Por su rostro absorto pasaban, sin traducir, las diferentes acciones que debía emprender a partir de aquel momento.

Finalmente me habló. En un tono en el que nunca hasta entonces me había hablado: un tono en el que latía una cierta incomodidad por tener que hacerme partícipe de esas cuestiones.

—Mira, Orlando: parece… que se me han adelantado algunos síntomas del parto. Pero tampoco estoy segura…, ahora creo que ya estoy mejor… De todas formas quiero ir a Los Pazos a que me vea el médico. Hay que salir ahora mismo…

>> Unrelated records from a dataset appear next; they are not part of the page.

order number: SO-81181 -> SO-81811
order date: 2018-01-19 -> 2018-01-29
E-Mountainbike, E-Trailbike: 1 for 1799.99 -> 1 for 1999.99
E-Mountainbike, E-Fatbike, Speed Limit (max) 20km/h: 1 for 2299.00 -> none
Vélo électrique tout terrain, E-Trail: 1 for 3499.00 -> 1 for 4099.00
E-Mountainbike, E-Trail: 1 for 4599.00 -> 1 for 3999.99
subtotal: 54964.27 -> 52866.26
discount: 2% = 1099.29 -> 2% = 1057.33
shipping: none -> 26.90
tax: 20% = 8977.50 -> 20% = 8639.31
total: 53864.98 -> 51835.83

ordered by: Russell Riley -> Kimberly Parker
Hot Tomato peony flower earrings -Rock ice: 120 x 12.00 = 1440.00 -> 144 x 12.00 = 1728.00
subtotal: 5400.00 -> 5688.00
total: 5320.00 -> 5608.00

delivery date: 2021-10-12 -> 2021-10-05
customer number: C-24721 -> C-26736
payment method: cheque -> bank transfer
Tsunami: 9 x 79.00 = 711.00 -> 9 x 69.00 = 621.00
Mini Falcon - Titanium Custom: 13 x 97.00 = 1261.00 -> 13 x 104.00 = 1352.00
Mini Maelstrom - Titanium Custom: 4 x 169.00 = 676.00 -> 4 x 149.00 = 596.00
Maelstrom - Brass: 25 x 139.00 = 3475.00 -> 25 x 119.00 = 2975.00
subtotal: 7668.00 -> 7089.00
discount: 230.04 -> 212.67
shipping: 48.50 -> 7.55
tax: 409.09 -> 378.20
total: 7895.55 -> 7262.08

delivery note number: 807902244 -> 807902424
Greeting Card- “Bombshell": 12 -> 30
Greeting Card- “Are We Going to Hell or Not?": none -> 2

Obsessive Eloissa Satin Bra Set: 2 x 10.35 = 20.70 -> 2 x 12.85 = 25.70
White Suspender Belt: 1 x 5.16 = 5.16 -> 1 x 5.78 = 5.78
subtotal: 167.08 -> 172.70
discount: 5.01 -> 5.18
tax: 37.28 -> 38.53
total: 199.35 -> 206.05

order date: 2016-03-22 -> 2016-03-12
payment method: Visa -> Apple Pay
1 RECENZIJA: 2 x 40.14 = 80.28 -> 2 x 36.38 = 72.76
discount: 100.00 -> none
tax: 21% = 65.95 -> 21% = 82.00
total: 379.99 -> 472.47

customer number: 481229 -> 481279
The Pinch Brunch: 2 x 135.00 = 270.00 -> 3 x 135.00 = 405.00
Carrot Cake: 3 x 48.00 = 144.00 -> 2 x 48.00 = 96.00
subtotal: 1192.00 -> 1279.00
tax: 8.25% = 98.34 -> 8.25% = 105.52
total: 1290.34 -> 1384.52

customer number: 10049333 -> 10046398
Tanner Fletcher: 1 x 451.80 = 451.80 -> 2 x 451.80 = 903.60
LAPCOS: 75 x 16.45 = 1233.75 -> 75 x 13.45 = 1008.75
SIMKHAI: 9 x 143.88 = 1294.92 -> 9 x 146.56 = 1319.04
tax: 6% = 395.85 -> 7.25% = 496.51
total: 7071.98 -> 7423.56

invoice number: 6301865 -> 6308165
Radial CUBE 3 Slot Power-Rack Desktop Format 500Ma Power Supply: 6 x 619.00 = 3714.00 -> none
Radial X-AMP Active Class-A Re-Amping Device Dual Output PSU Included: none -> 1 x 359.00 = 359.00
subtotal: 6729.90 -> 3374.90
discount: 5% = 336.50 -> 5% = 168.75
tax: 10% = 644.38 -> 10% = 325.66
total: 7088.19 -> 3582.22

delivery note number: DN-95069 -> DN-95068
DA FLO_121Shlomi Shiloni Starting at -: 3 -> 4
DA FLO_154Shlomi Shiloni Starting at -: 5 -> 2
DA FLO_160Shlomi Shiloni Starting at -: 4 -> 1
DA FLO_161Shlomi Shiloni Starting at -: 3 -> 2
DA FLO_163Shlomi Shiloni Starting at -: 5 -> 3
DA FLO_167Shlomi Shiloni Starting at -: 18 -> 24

Estas palabras me dejaron boquiabierto. Yo sabía que el parto se esperaba para dentro de un mes poco más o menos, porque mi madre así lo aseguraba, según unos cómputos muy raros que se basaban en lunas, faltas, y otros conceptos que a mí me resultaban oscuros. Además, no entendía por qué no hacíamos llamar a la Portuguesa, una mujer mayor que vivía en A Xesta, al otro lado del valle, y que asistía, según me constaba, todos los partos que se producían en Brañaganda. Años después supe que esta mujer, que tenía algo de bruja, ayudaba a nacer o practicaba abortos indistintamente, según las necesidades de la clientela; y por eso mi madre, que siempre fue una mujer de principios, nunca quiso que la Portuguesa le pusiera la mano encima, aunque paradójicamente tenía fama de ser una buena comadrona. Además, desde que supo que estaba embarazada había manifestado el supersticioso convencimiento de que aquel su tercer parto presentaría alguna dificultad, y ante esa eventualidad prefería ponerse en manos de la ciencia antes que en las—no del todo limpias—de la experiencia.